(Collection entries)
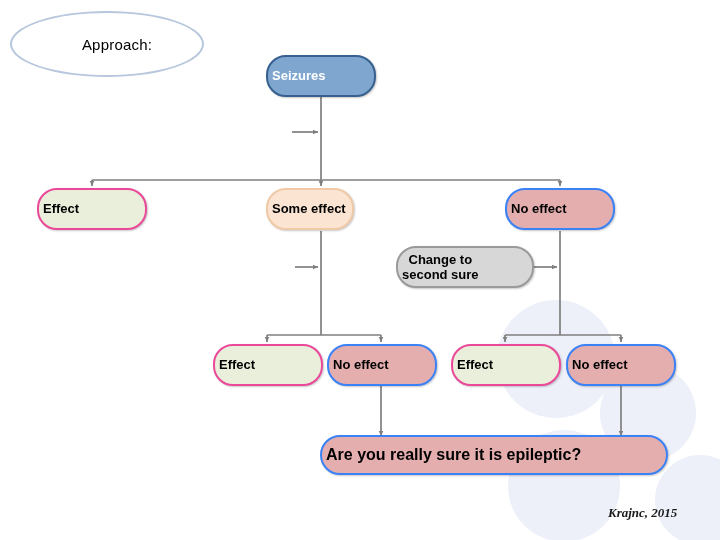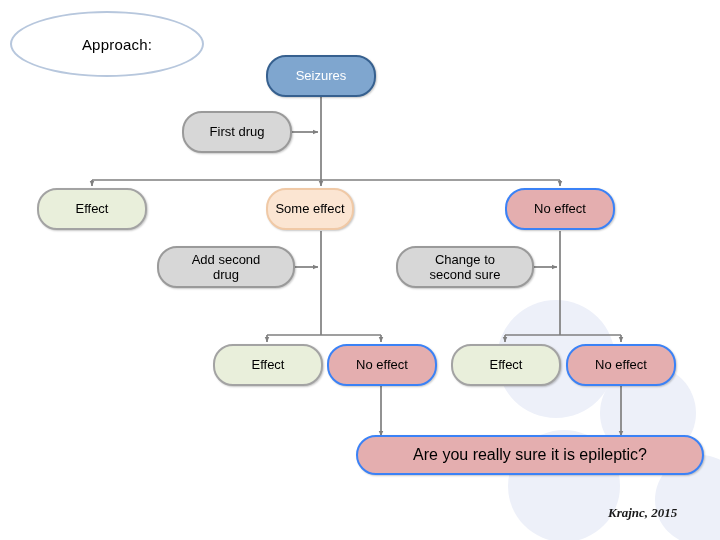"Seizures" .node { font-weight: none -> bold; justify-content: center -> flex-start }
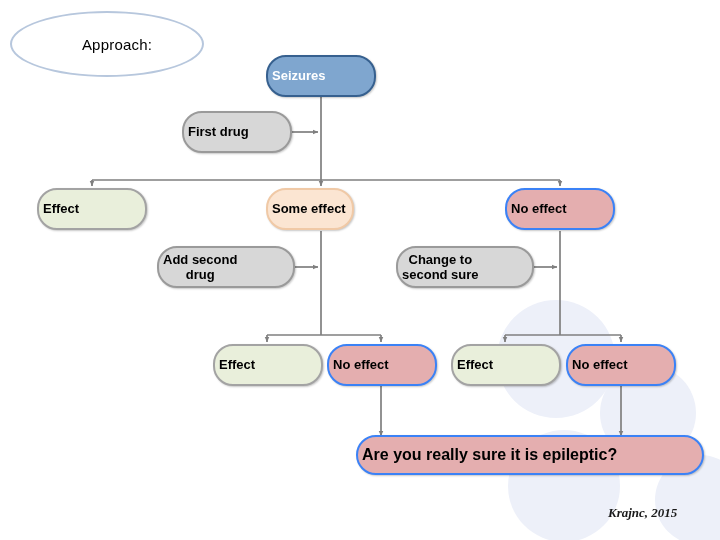"First drug" div.node { html: <div> <span>First drug</span> </div> -> none }
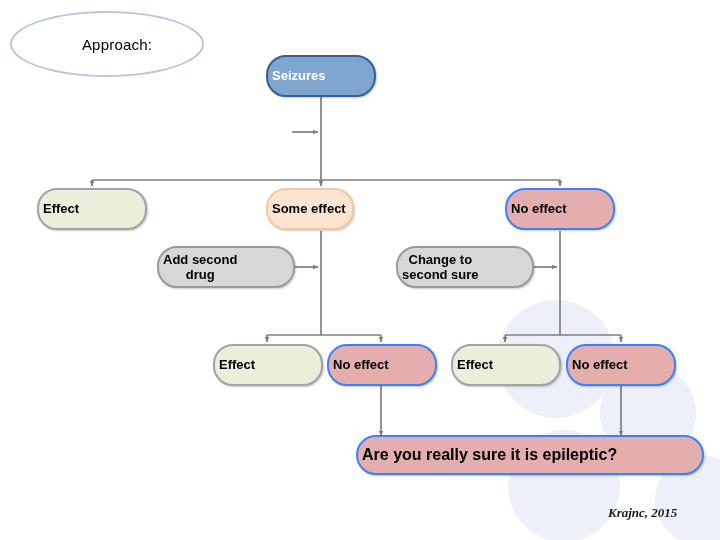"Effect" .node.green { border: 2px solid #a3a3a3 -> 2px solid #ec4899 }
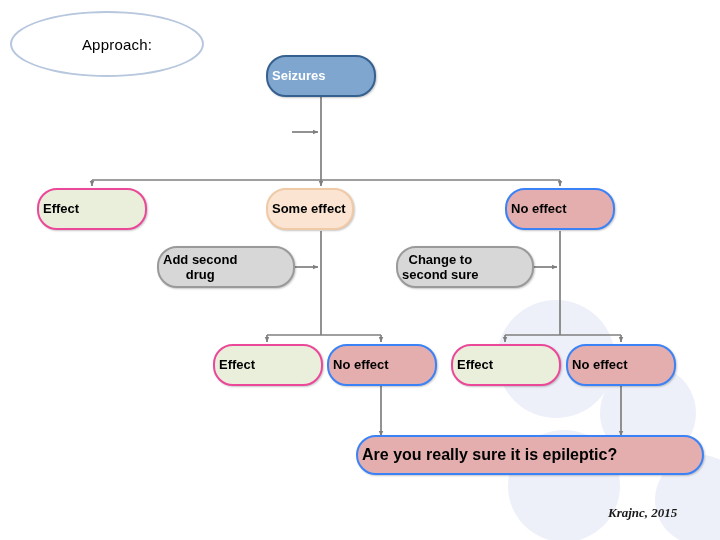"Add second" div.node { html: <div> <span>Add second drug</span> </div> -> none }
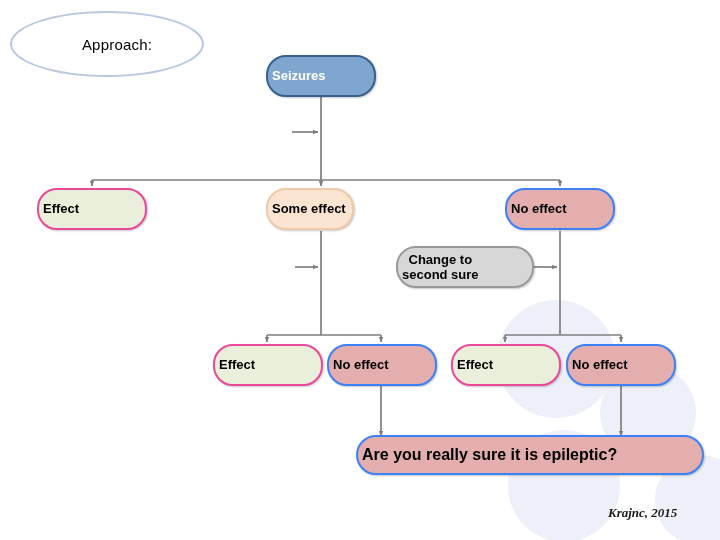"Are you really sure it" div.node { margin-left: 36px -> none }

**Work request:** Word for word, repeat the data above with the pictures left out.

**Answer to the exercise:**
"Seizures" .node { font-weight: none -> bold; justify-content: center -> flex-start }
"First drug" div.node { html: <div> <span>First drug</span> </div> -> none }
"Effect" .node.green { border: 2px solid #a3a3a3 -> 2px solid #ec4899 }
"Add second" div.node { html: <div> <span>Add second drug</span> </div> -> none }
"Are you really sure it" div.node { margin-left: 36px -> none }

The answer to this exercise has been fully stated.